The Art Institute, often referred to as AI, was a for-profit system of schools in the United States that focused on art-based careers including photography degrees. At its height, the Art Institute operated 50 campuses and had roughly 80,000 enrolled students per year. But through the 2010s, the schools were enveloped in a major controversy as it was found that it used deceptive marketing techniques to lure in prospective students with grossly exaggerated job placement figures.
The school would settle lawsuits and close 19 locations as enrollment dipped. The school was sold to the Dream Center Foundation, a Los Angeles-based Pentecostal organization, in 2017. Multiple campuses lost accreditation with the Higher Learning Commission in 2018 but the school did not inform students, despite being required to, for six months. 23 more campuses were closed.
The school traded ownership a few more times over the next couple of years, but the problems did not cease. Finally, in September of last year, the Art Institute website noted that all schools would be closed by September 30, 2023.
But students who took out loans to attend the Art Institutes were, up until this week, still on the hook for any loans they took out to attend the defunct school.
Now the Biden administration is stepping in to relieve a massive 317,000 former students who attended the school before it was sold to the Dream Center Foundation, which is between the years of 2004 and 2017.

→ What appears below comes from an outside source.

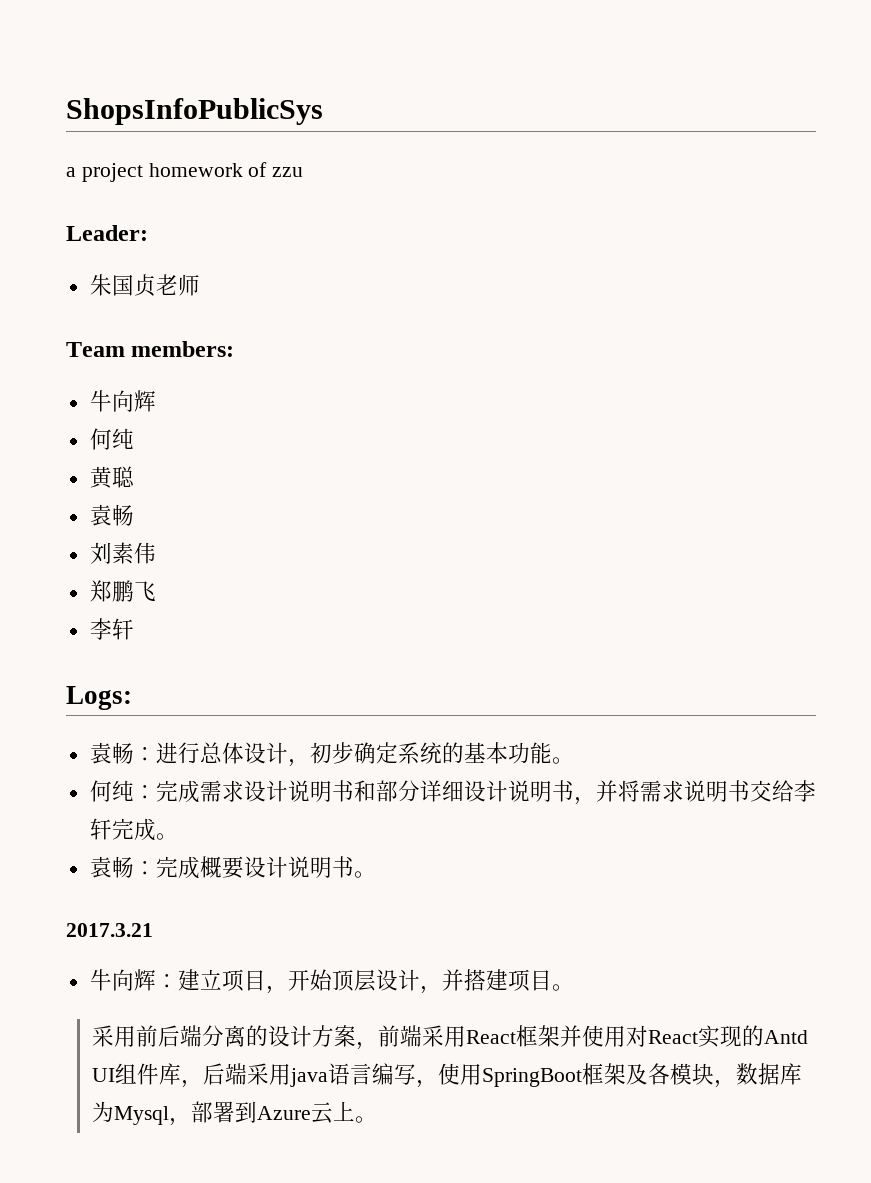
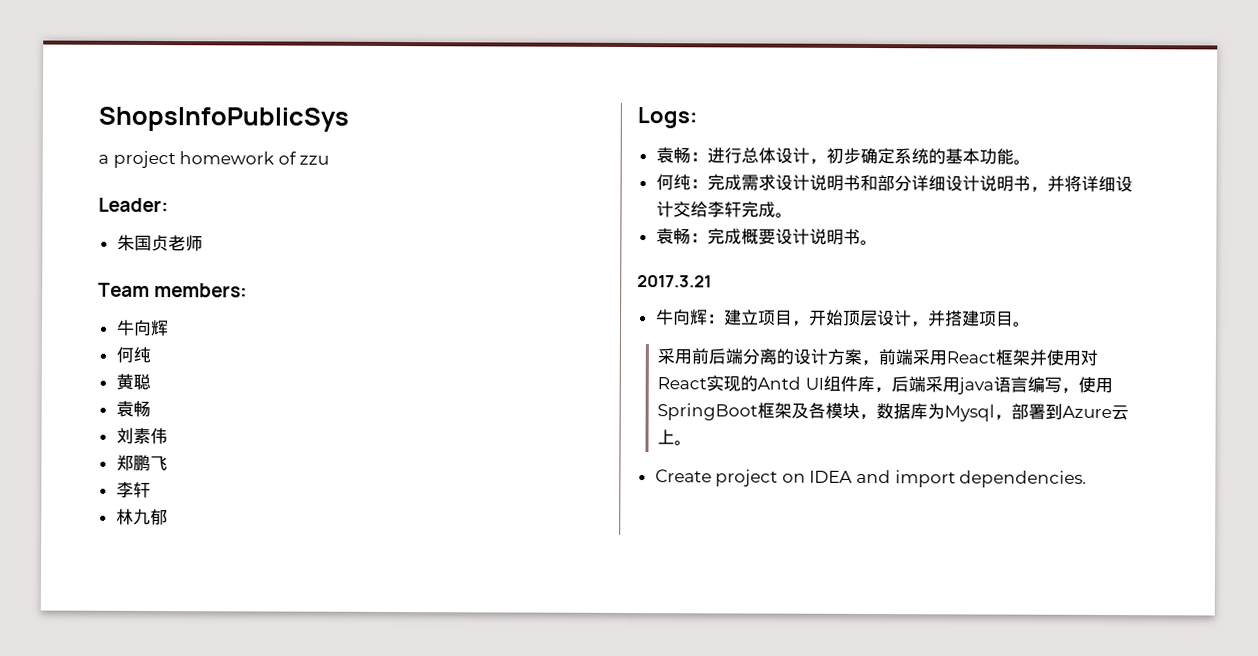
(134, 629) none -> [115,508,168,526] // 林九郁
[639,780,750,802] 需求说明书 -> [1080,175,1133,193] [655,201,674,218] 详细设计
(378, 1119) none -> [654,469,1088,488] // Create project on IDEA and import dependencies.

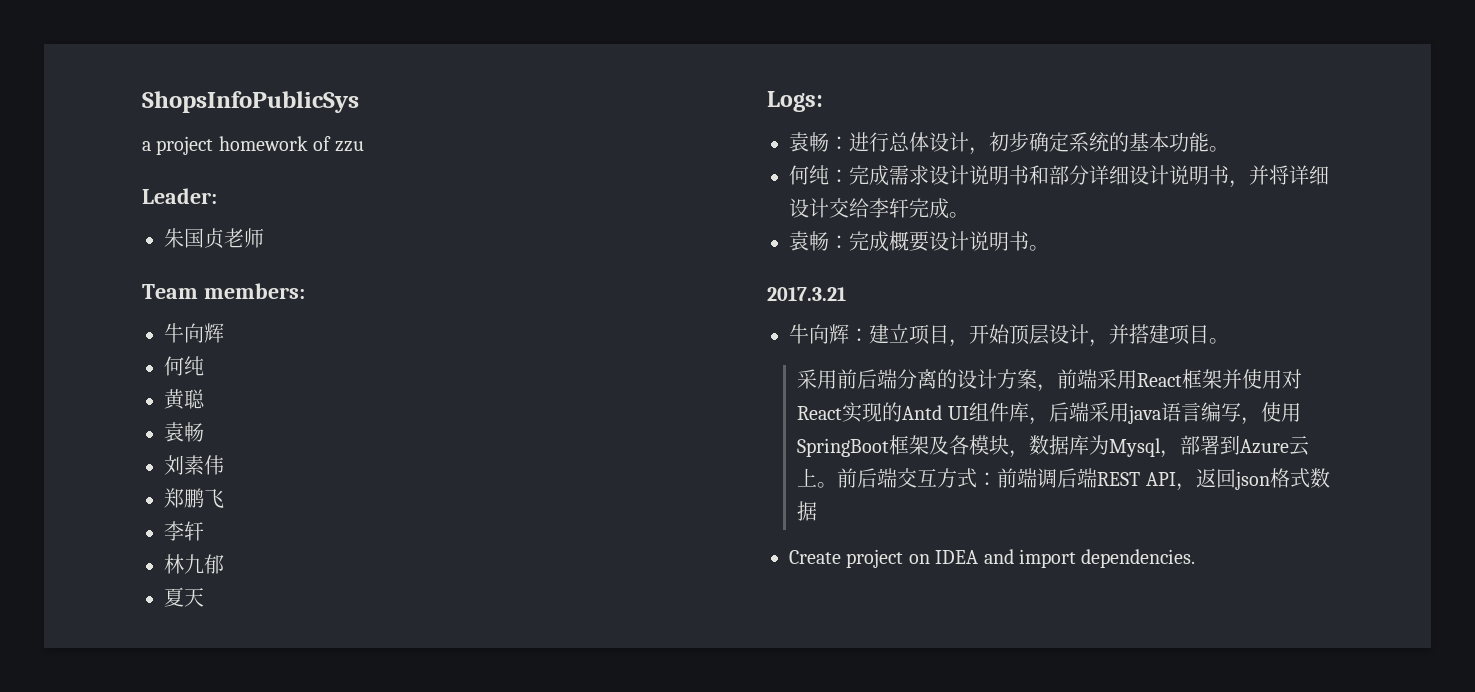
(168, 517) none -> [164,587,204,607] // 夏天
(693, 443) none -> [837,468,1330,491] [797,501,818,521] 前后端交互方式：前端调后端REST API，返回json格式数据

“For more than a decade, hundreds of thousands of hopeful students borrowed billions to attend The Art Institutes and got little but lies in return. That ends today—thanks to the Biden-Harris Administration’s work with the attorneys general offices of Iowa, Massachusetts, and Pennsylvania,” U.S. Secretary of Education Miguel Cardona says. “We must continue to protect borrowers from predatory institutions—and work toward a higher education system that is affordable to students and taxpayers.”
According to the Department of Education, it reviewed evidence presented by the attorneys general offices of Iowa, Massachusetts, and Pennsylvania, all of which conducted multi-year investigations into, and brought lawsuits against, The Art Institutes. The evidence provided puts context behind the exaggerations the school published about its graduates.
For example, the school claimed that 80% of graduates obtained employment related to their fields of study within six months of graduation when the true number was no higher than 57%. The school also published inaccurate average salaries for graduates and one campus even included professional tennis player Serena Williams’ annual income to “skew the statistics and over-inflate potential program salaries,” when some graduates were earning as little as $8,000 per year.
This group discharge will provide relief automatically to borrowers harmed by The Art Institutes’ actions, including borrowers who have not yet applied for borrower defense, the Biden Administration says. The Department of Education says it will begin notifying eligible borrowers today that they are approved for loan forgiveness. Former students do not need to take any action and steps are also being taken to pause current loans so borrowers don’t need to make any further payments. The Biden Administration has set up a web page to provide additional information as well.
The total amount of student relief approved by the Biden-Harris Administration has reached almost $160 billion across nearly 4.6 million borrowers.